By means of a single, cloud-based platform, Philips and AWS want to simplify diagnosis procedures and let healthcare practitioners access imaging, pathology, and clinical data. Operating on AWS infrastructure, Philips' HealthSuite imaging is meant to offer remote diagnosis tools, care team communication, and simplified reporting. The system is already being used more than 150 hospital institutions across North and Latin America.

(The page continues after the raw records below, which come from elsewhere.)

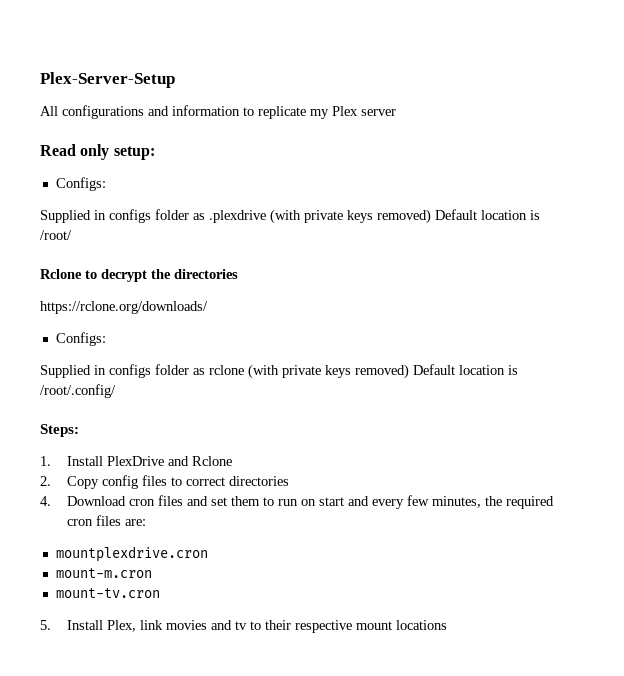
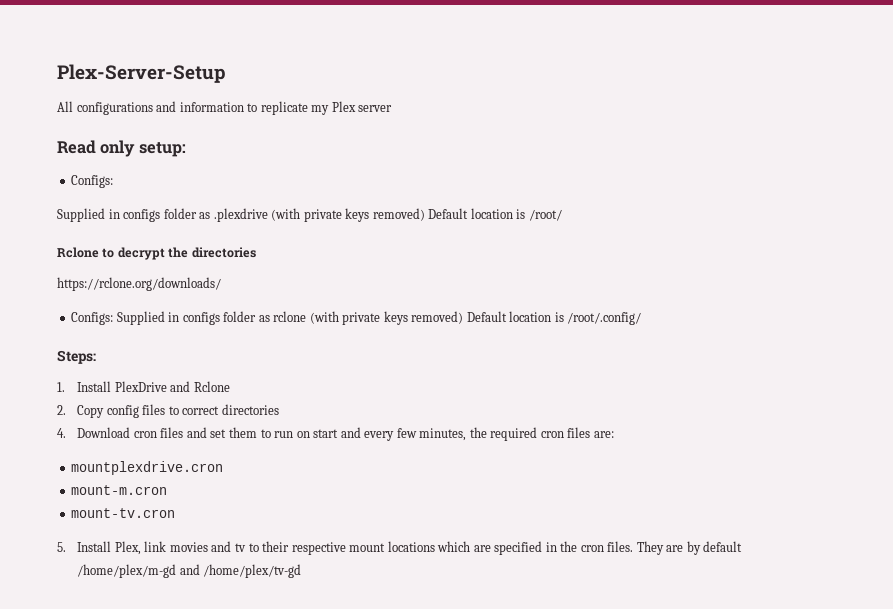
  https://rclone.org/downloads/
- Configs:
- Supplied in configs folder as rclone (with private keys removed) Default location is /root/.config/
+ Configs: Supplied in configs folder as rclone (with private keys removed) Default location is /root/.config/
- 5. Install Plex, link movies and tv to their respective mount locations
+ 5. Install Plex, link movies and tv to their respective mount locations which are specified in the cron files. They are by default /home/plex/m-gd and /home/plex/tv-gd

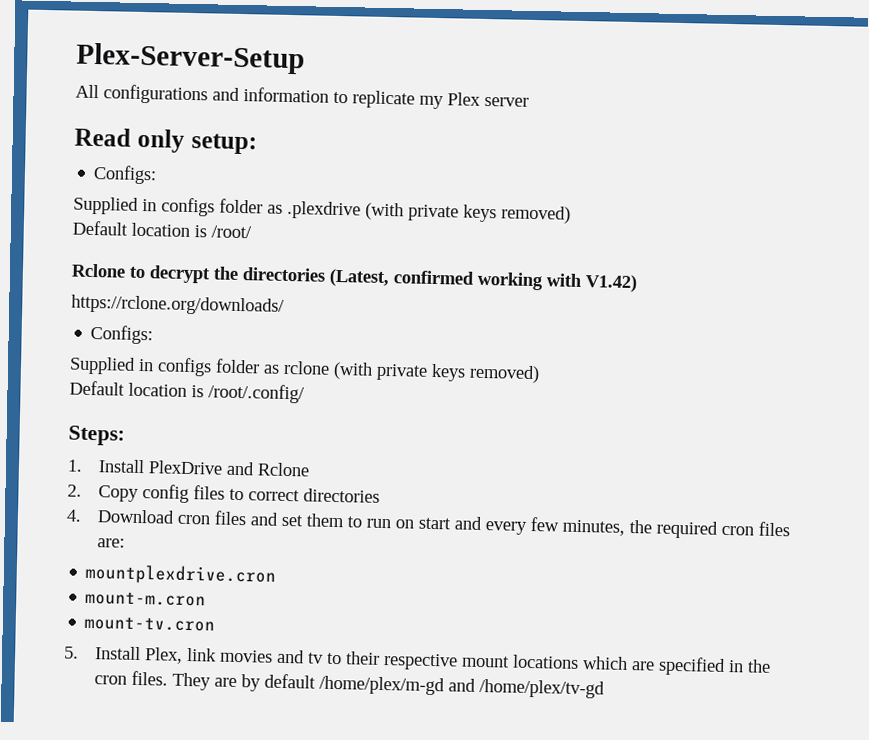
- Supplied in configs folder as .plexdrive (with private keys removed) Default location is /root/
+ Supplied in configs folder as .plexdrive (with private keys removed)
+ Default location is /root/
- Rclone to decrypt the directories
+ Rclone to decrypt the directories (Latest, confirmed working with V1.42)
  https://rclone.org/downloads/
- Configs: Supplied in configs folder as rclone (with private keys removed) Default location is /root/.config/
+ Configs:
+ Supplied in configs folder as rclone (with private keys removed)
+ Default location is /root/.config/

"The collaboration between Philips and AWS gives healthcare providers scalable, secure-by-design cloud-enabled solutions to accelerate healthcare innovation," AWS CEO Matt Garman said. "Combining Philips’ healthcare informatics portfolio with AWS generative AI capabilities gives clinicians access to imaging insights so they can deliver more effective and efficient care."

Using Amazon's Bedrock technology, Philips is attempting to include generative artificial intelligence into healthcare processes. Reducing administrative chores, automating repetitive operations, and freeing physician time for important decisions is the aim. Philips is also looking at conversational artificial intelligence technologies to simplify clinical reporting so radiologists may provide ordered diagnostic reports using natural language.

Commenting on Philips' idea of ambient reporting utilizing generative artificial intelligence, Edward Steiner, Chief and Medical Director of The York/WellSpan Advanced Prostate Care Center in the United States, estimated a 15-20% efficiency increase. "You simply could speak in a conversational tone and a structured report is generated within seconds," Steiner added.

At the Radiological Society of North America Annual Meeting, scheduled for Dec. 1–4 in Chicago, Philips will present its most recent informatics products.